PRINCETON, N.J. -- (BUSINESS WIRE) -- Bristol-Myers Squibb Company (NYSE: BMY) today announced results from a Phase1b study evaluating the safety and efficacy of its investigational PD-1 immune checkpoint inhibitor nivolumab as a single agent in patients with advanced non-small cell lung cancer (NSCLC) who were previously treated (Study -003) and a Phase 1b study evaluating nivolumab as a single agent in chemotherapy-naïve patients (CheckMate -012). In Study -003, the two-year survival rate was 24% across doses (n=129) for previously-treated patients who received nivolumab as a single agent and highest at 45% in patients who received the 3 mg/kg dose (n=37). In CheckMate -012, the overall response rate (ORR) was 50% in PD-L1 positive tumors and 0% in PD-L1 negative tumors for chemotherapy-naïve patients who received nivolumab as a single agent (n=20). The types of treatment-related serious adverse events (SAEs) in CheckMate -012 were consistent with those in other nivolumab trials with 15% of patients experiencing grade 3-4 treatment-related SAEs. These data will be presented at the 50th Annual Meeting of the American Society of Clinical Oncology (ASCO) taking place in Chicago May 30-June 3.

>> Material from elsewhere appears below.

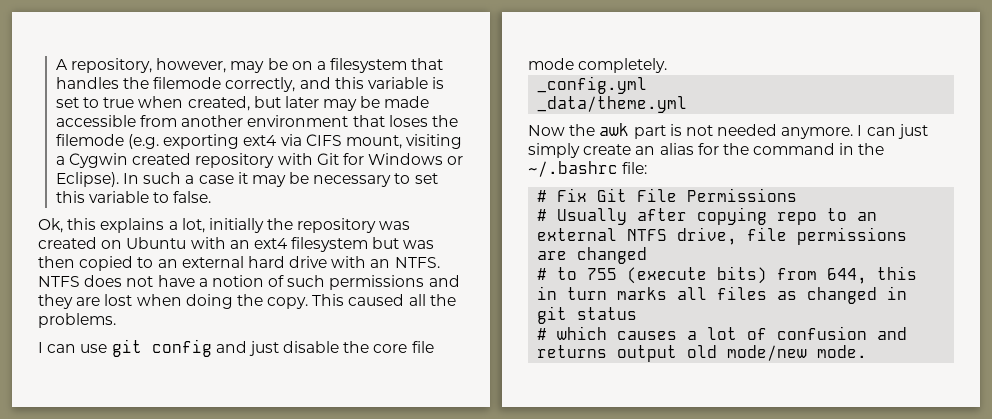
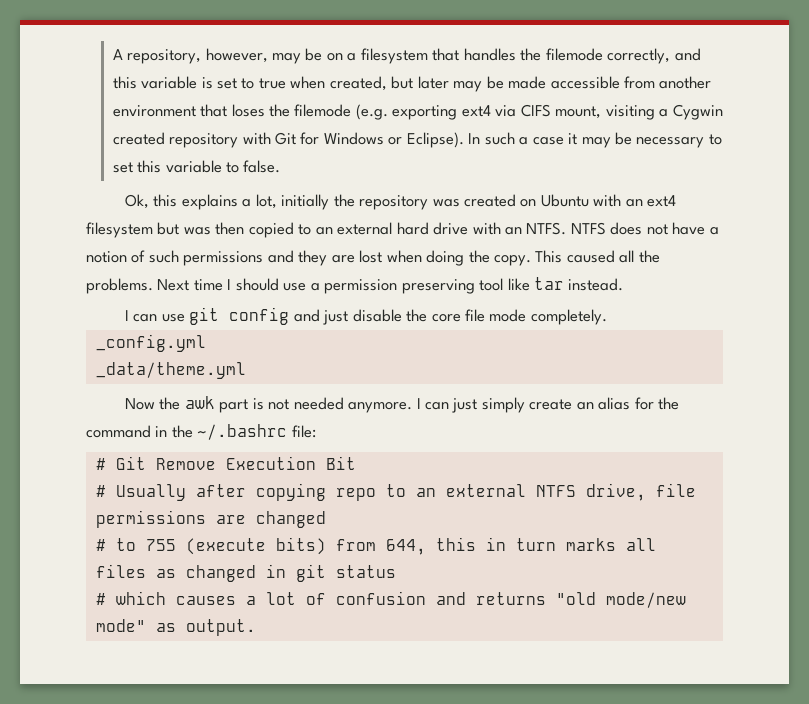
(116, 320) none -> [157,277,624,294] Next time I should use a permission preserving tool like tar instead.
[557,188,798,202] Fix Git File Permissions -> [115,456,356,470] Git Remove Execution Bit
[617,345,868,362] output old mode/new mode. -> [555,592,686,608] [95,619,256,636] "old mode/new mode" as output.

“As the leading cause of cancer death, lung cancer remains an area of significant unmet medical need,” said Michael Giordano, senior vice president, Head of Development, Oncology & Immunology. “Bristol-Myers Squibb has the largest clinical development program in the industry evaluating the potential of immuno-oncology compounds in lung cancer as single agents and as part of combination regimens across lines of therapy, histologies and biomarker expression. These Phase 1b data from both previously treated and chemotherapy-naïve patients add to our understanding of the role of PD-L1 expression and reinforce our belief in nivolumab – as a single agent and as part of a combination regimen - as a potential treatment option for patients with lung cancer.”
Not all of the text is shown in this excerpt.